SymbolSight: Minimizing Inter-Symbol Interference for Reading with Prosthetic Vision
Jasmine Lesner, Michael Beyeler
TL;DR
Retinal prostheses impose a low-resolution, temporally persistent channel that degrades reading through inter-symbol interference. SymbolSight proposes a software-driven solution: a modular pipeline that simulates prosthetic vision, uses a neural proxy observer to estimate symbol confusability under distortion, and optimizes a language-aware symbol-to-letter mapping via the Hungarian algorithm.
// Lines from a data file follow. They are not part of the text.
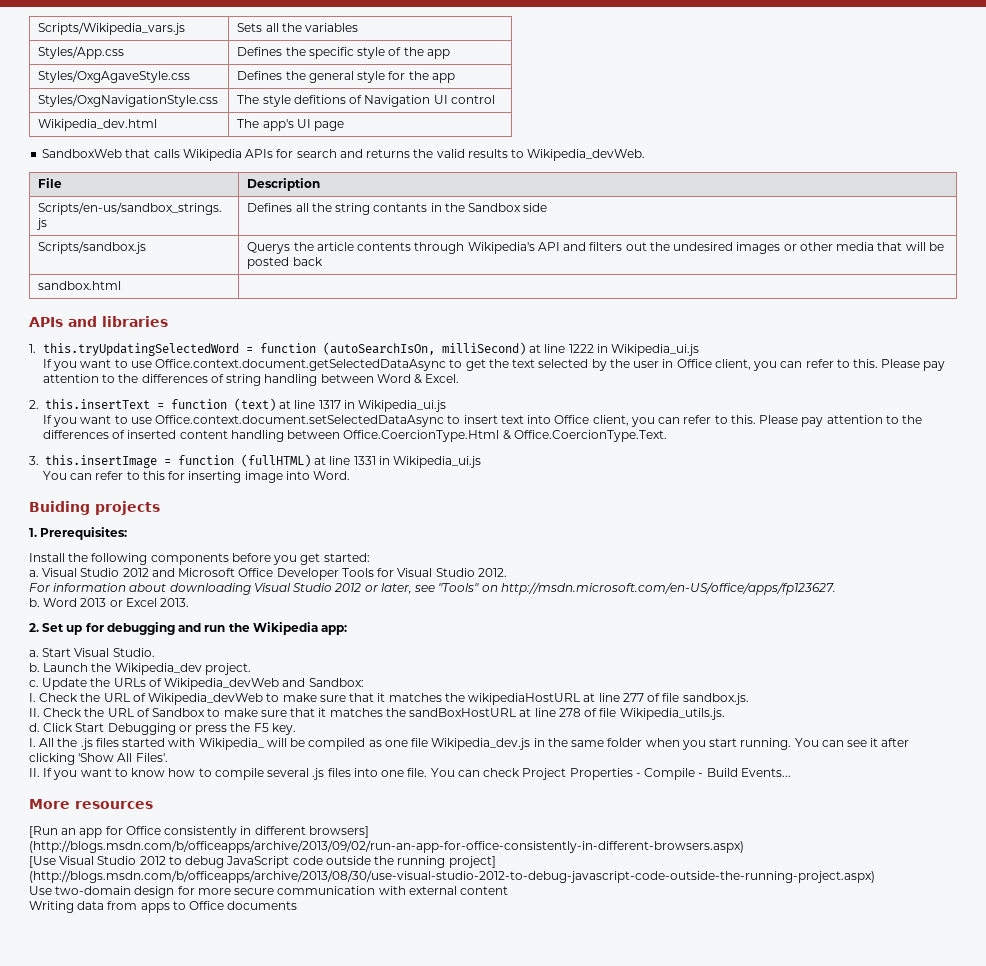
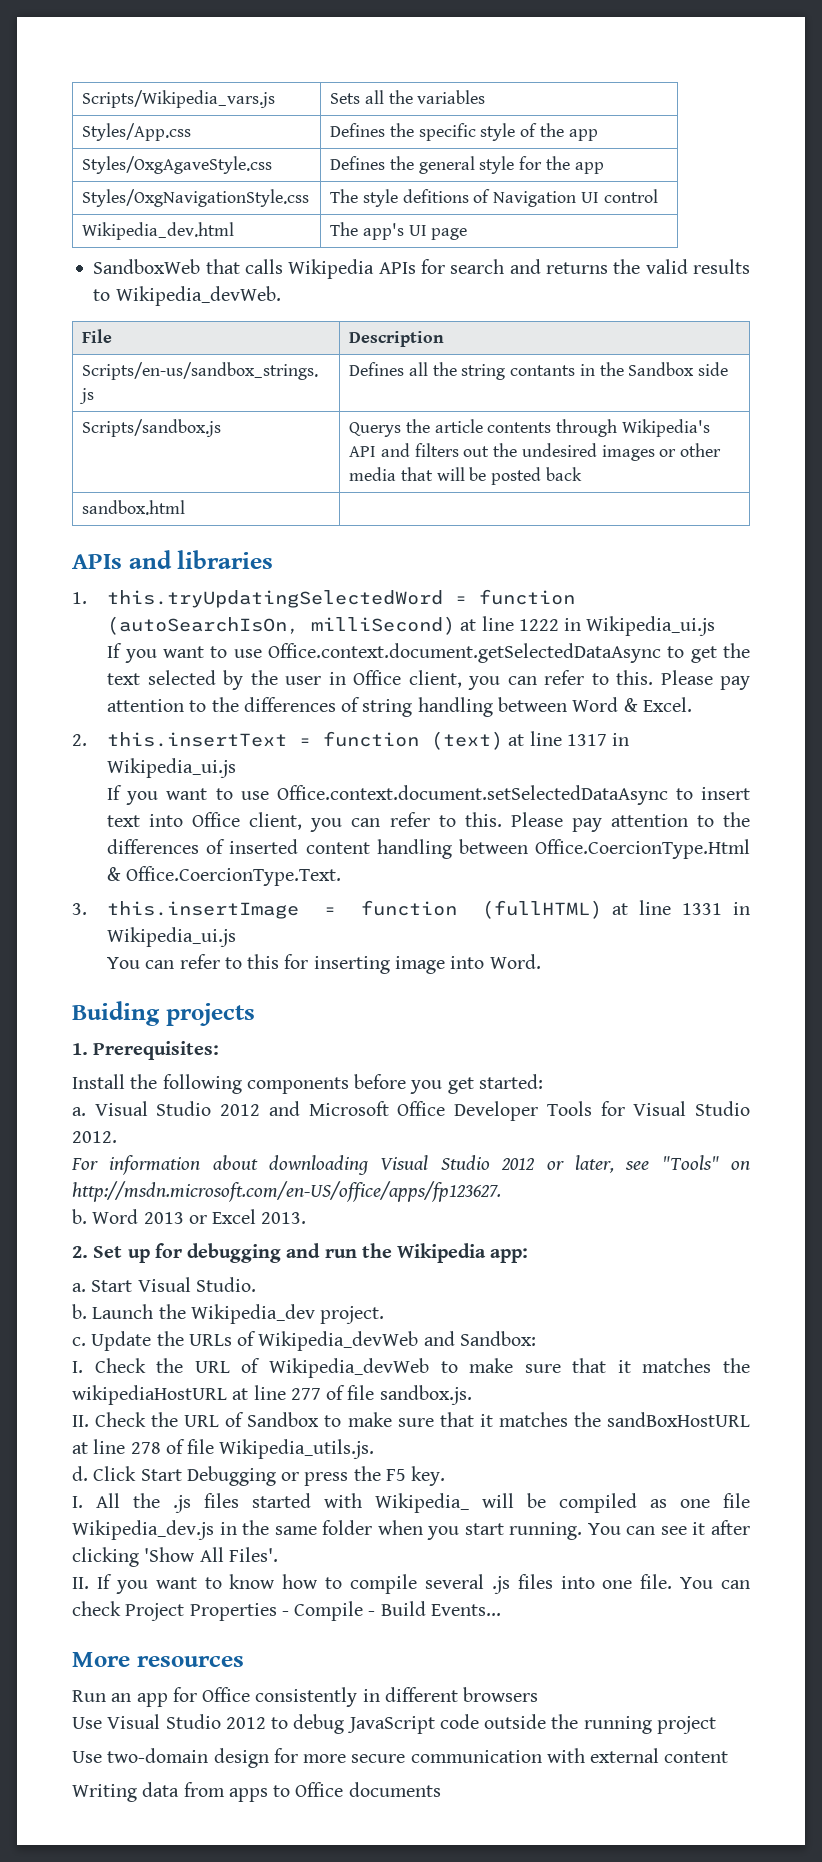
[29,826,58,838] [Run -> [72,1690,106,1702] Run
[308,826,369,838] [29,840,744,853] [29,856,56,868] browsers] (http://blogs.msdn.com/b/officeapps/archive/2013/09/02/run-an-app-for-office-consistently-in-different-browsers.aspx) // [Use -> [463,1687,539,1702] [72,1717,102,1729] browsers // Use
[448,856,496,868] [29,870,875,883] project] (http://blogs.msdn.com/b/officeapps/archive/2013/08/30/use-visual-studio-2012-to-debug-javascript-code-outside-the-running-project.aspx) -> [656,1716,716,1734] project

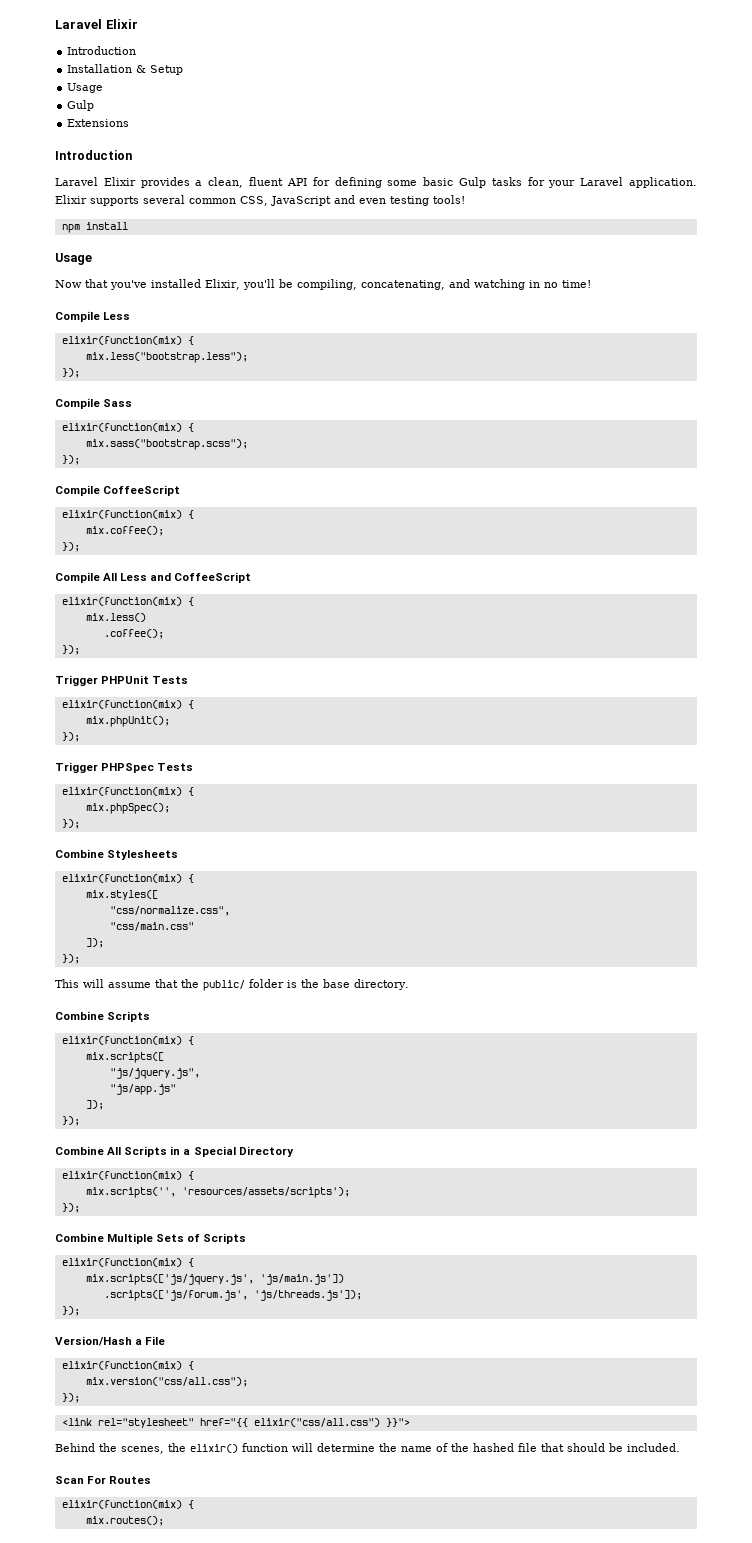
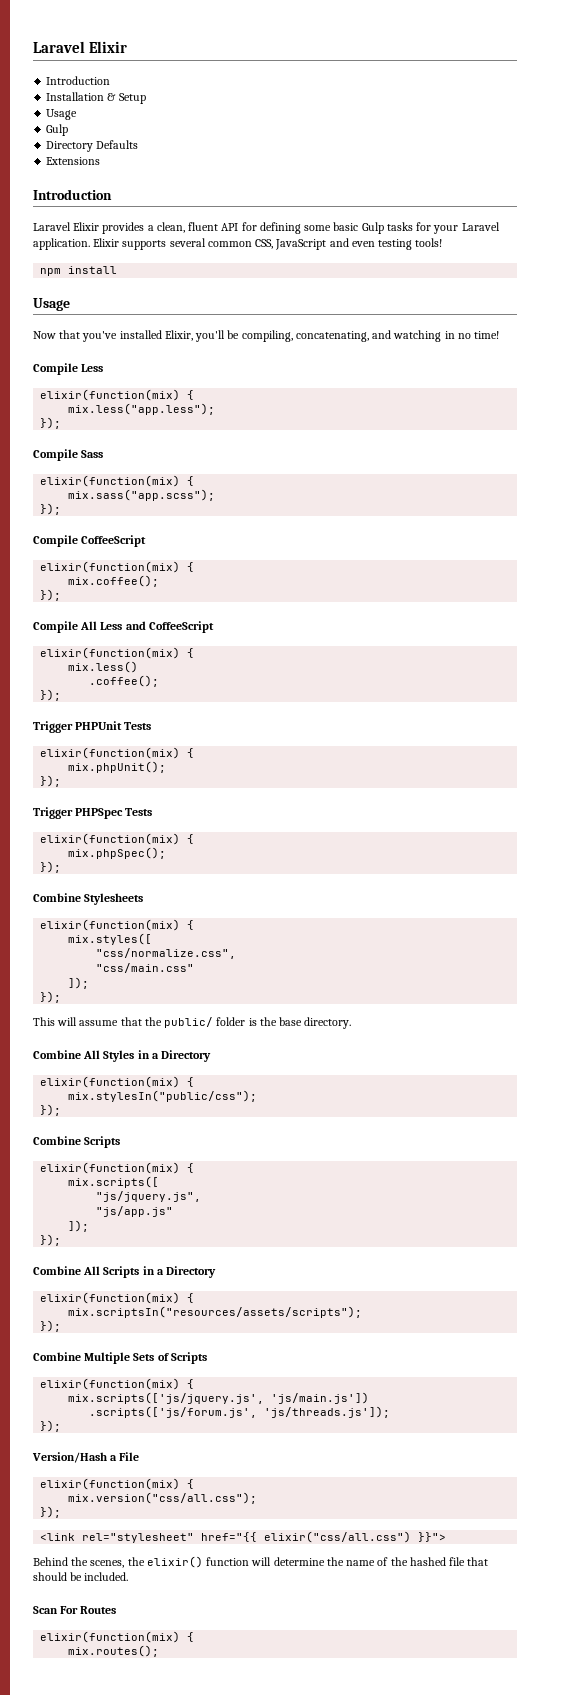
(95, 105) none -> [46,140,139,152] // Directory Defaults
[85,352,248,363] mix.less("bootstrap.less"); -> [68,403,216,415] mix.less("app.less");
[85,439,248,450] mix.sass("bootstrap.scss"); -> [68,489,216,501] mix.sass("app.scss");
(409, 984) none -> [33,1050,212,1062] [40,1076,195,1088] [68,1090,258,1102] [40,1104,62,1116] // Combine All Styles in a Directory // elixir(function(mix) { // mix.stylesIn("public/css"); // });
[193,1146,294,1157] [61,1171,194,1180] [85,1187,350,1198] Special Directory // elixir(function(mix) { // mix.scripts('', 'resources/assets/scripts'); -> [166,1266,217,1278] [40,1292,195,1304] [68,1306,363,1318] Directory // elixir(function(mix) { // mix.scriptsIn("resources/assets/scripts");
Across Arabic, Bulgarian, and English, heterogeneous symbol pools combined with optimization yield large reductions in predicted confusion (median ≈ $22\times$) compared with native alphabets or randomized baselines, highlighting the value of codebook design over hardware changes. The work provides a practical framework to narrow design choices for prosthetic reading and sets a path toward psychophysical validation and device-specific, word-level encodings.
Abstract
Retinal prostheses restore limited visual perception, but low spatial resolution and temporal persistence make reading difficult. In sequential letter presentation, the afterimage of one symbol can interfere with perception of the next, leading to systematic recognition errors. Rather than relying on future hardware improvements, we investigate whether optimizing the visual symbols themselves can mitigate this temporal interference. We present SymbolSight, a computational framework that selects symbol-to-letter mappings to minimize confusion among frequently adjacent letters. Using simulated prosthetic vision (SPV) and a neural proxy observer, we estimate pairwise symbol confusability and optimize assignments using language-specific bigram statistics. Across simulations in Arabic, Bulgarian, and English, the resulting heterogeneous symbol sets reduced predicted confusion by a median factor of 22 relative to native alphabets. These results suggest that standard typography is poorly matched to serial, low-bandwidth prosthetic vision and demonstrate how computational modeling can efficiently narrow the design space of visual encodings to generate high-potential candidates for future psychophysical and clinical evaluation.